Exp3: or How to do well in an exam with 0 preparation under bandit feedback?

This is a continuation of my previous blog post on Hedge. Here we consider Bandit feedback instead of full information.

The exam proceeds as follows: It has \(T\) questions, each of which has 4 options (A,B, C and D). The professor has assigned different scores for each option. These scores also differ from question to question. After choosing an option for a question, you only get to know the score of the option you have chosen and not the other options. This is known as Bandit feedback. Assume that the scores are always in \([0,1]\).

One of the four choices (A,B, C and D) will have the highest cumulative score. You don’t know which one apriori. Your goal is to be competitive with the best choice in hindsight. The scores of the options for each question are chosen adversarially by the professor. Assume you always choose option A, then the professor can see this and always make A have low score. Hence you have to randomize your strategy to choose options.

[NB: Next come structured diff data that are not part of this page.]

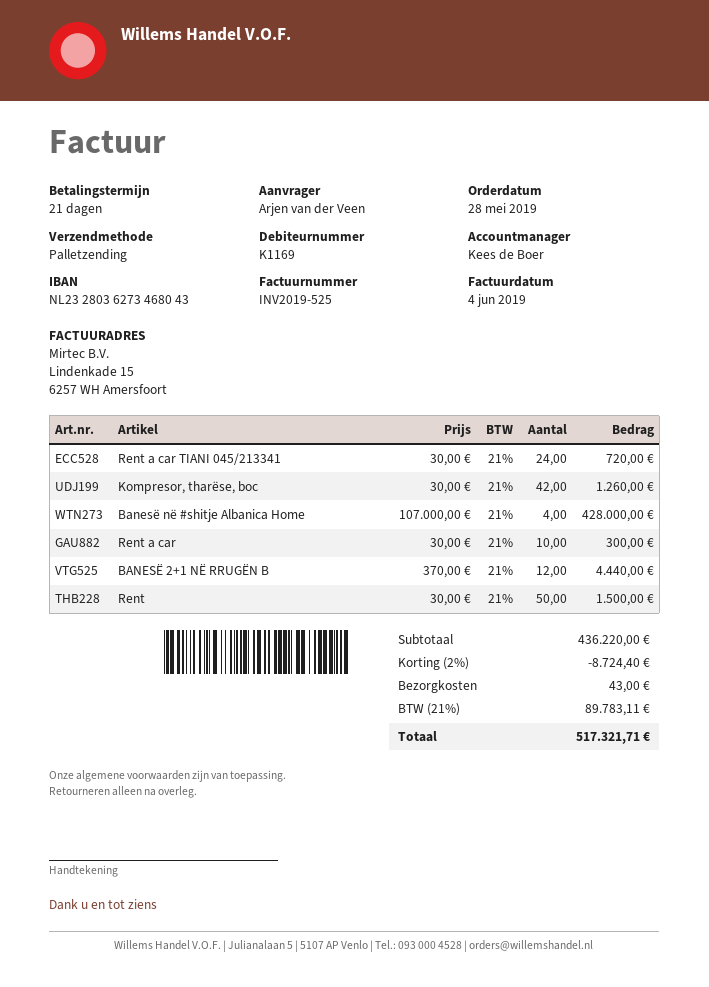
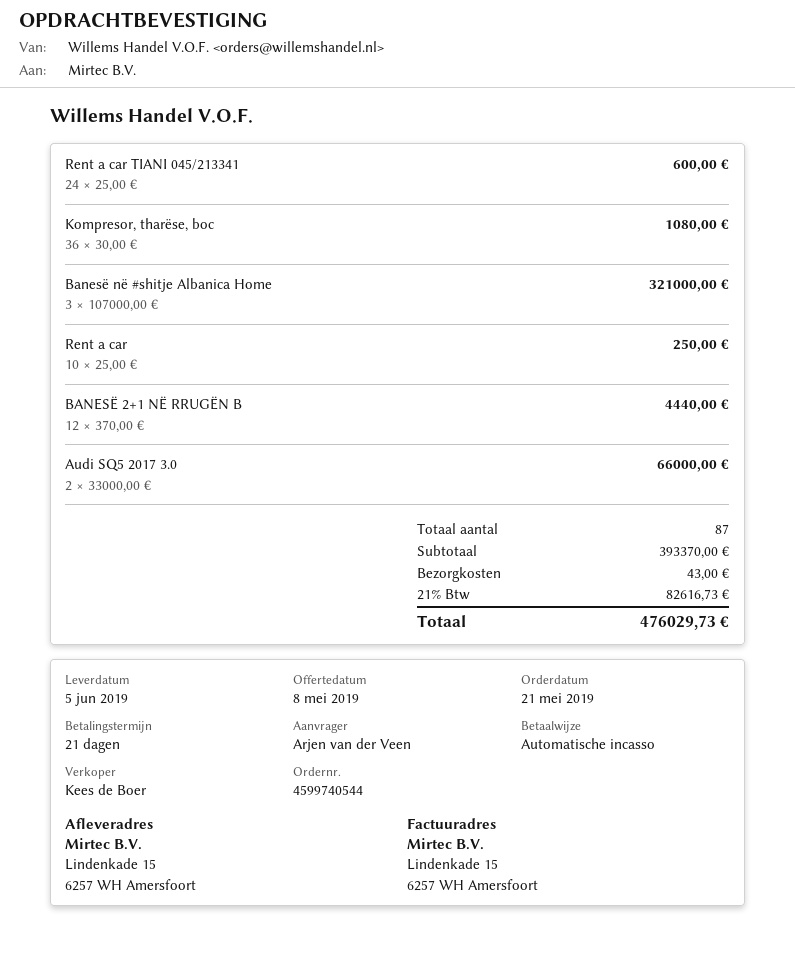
order date: 2019-05-28 -> 2019-05-21
Rent a car TIANI 045/213341: 24 x 30.00 = 720.00 -> 24 x 25.00 = 600.00
Kompresor, tharëse, boc: 42 x 30.00 = 1260.00 -> 36 x 30.00 = 1080.00
Banesë në #shitje Albanica Home: 4 x 107000.00 = 428000.00 -> 3 x 107000.00 = 321000.00
Rent a car: 10 x 30.00 = 300.00 -> 10 x 25.00 = 250.00
Rent: 50 x 30.00 = 1500.00 -> none
Audi SQ5 2017 3.0: none -> 2 x 33000.00 = 66000.00
subtotal: 436220.00 -> 393370.00
discount: 2% = 8724.40 -> none
tax: 21% = 89783.11 -> 21% = 82616.73
total: 517321.71 -> 476029.73

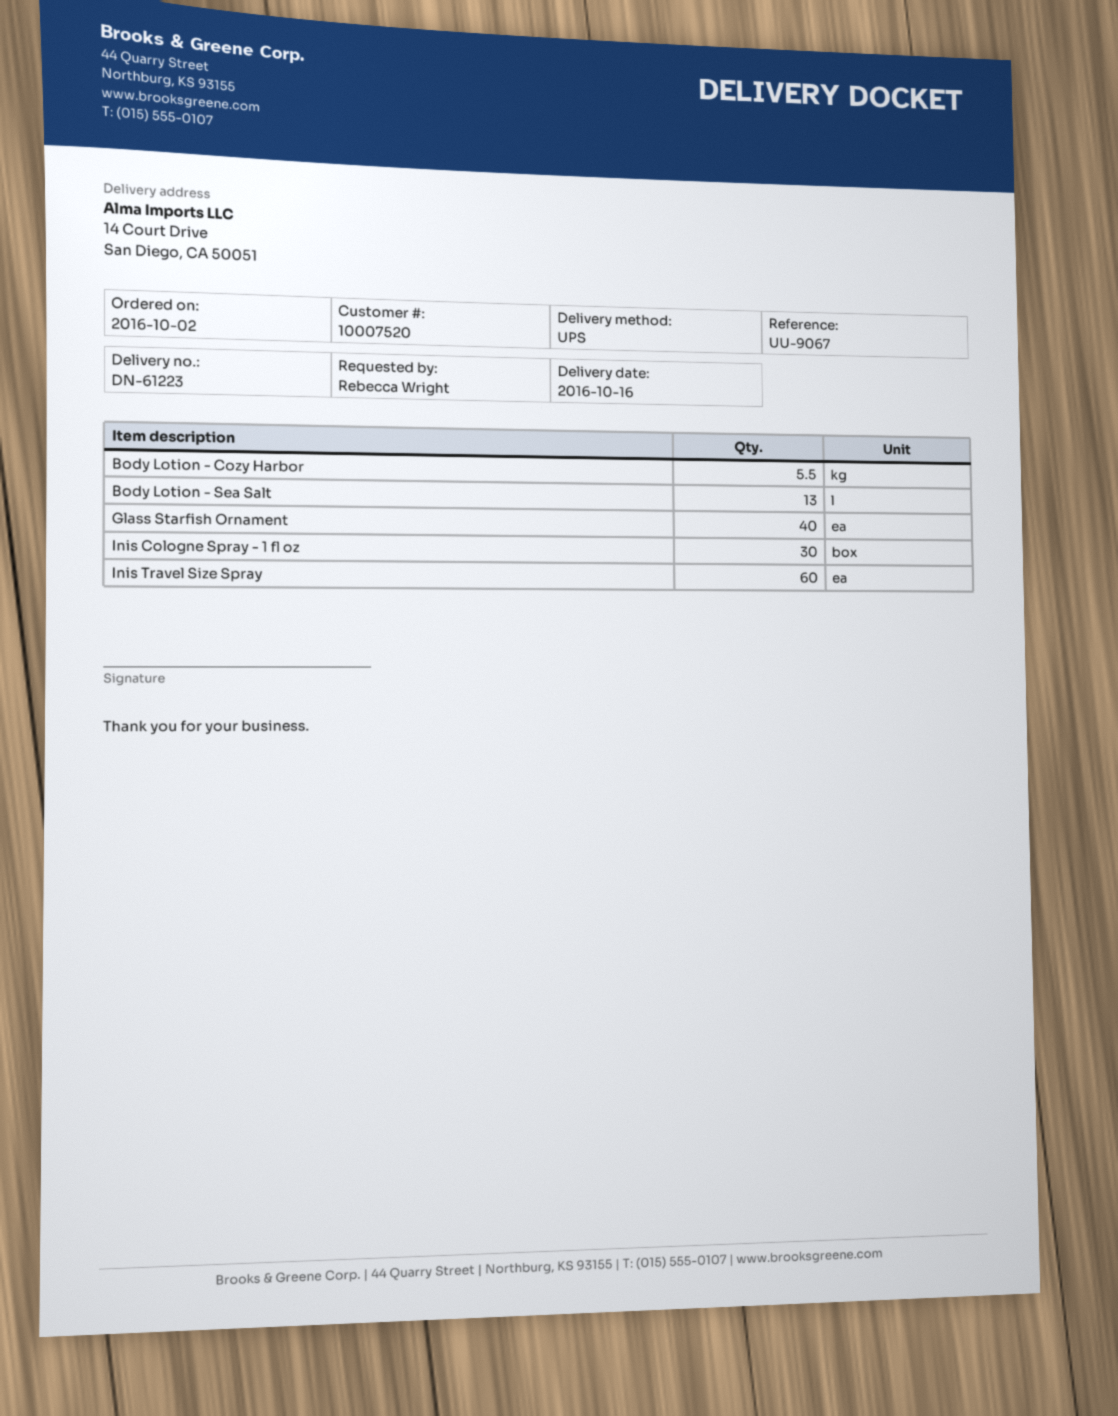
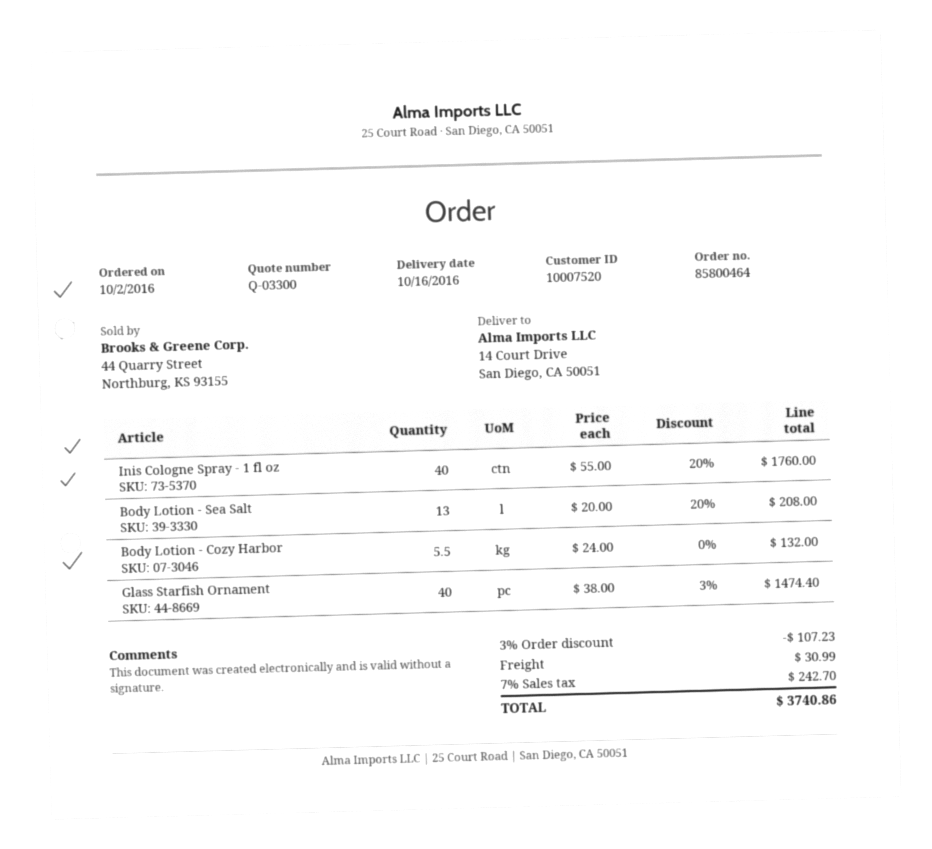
Inis Cologne Spray - 1 fl oz: 30 -> 40
Inis Travel Size Spray: 60 -> none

Let the reward function for question \(t\) be \(r_t\) and the choice you made be \(a_t\). (Note that this setting is different from my previous post where \(r_t(a) = 1\{a=a^\star_t\}\))

Your goal is to maximize the cumulative reward:

\[\sum_{t=1}^T r_t(a_t)\]

This is equivalent to minimizing the regret, which is defined as follows:

\[R_T = \max_{a \in \{A,B,C,D\}} \sum_{t=1}^T r_t(a) - \sum_{t=1}^T r_t(a_t)\]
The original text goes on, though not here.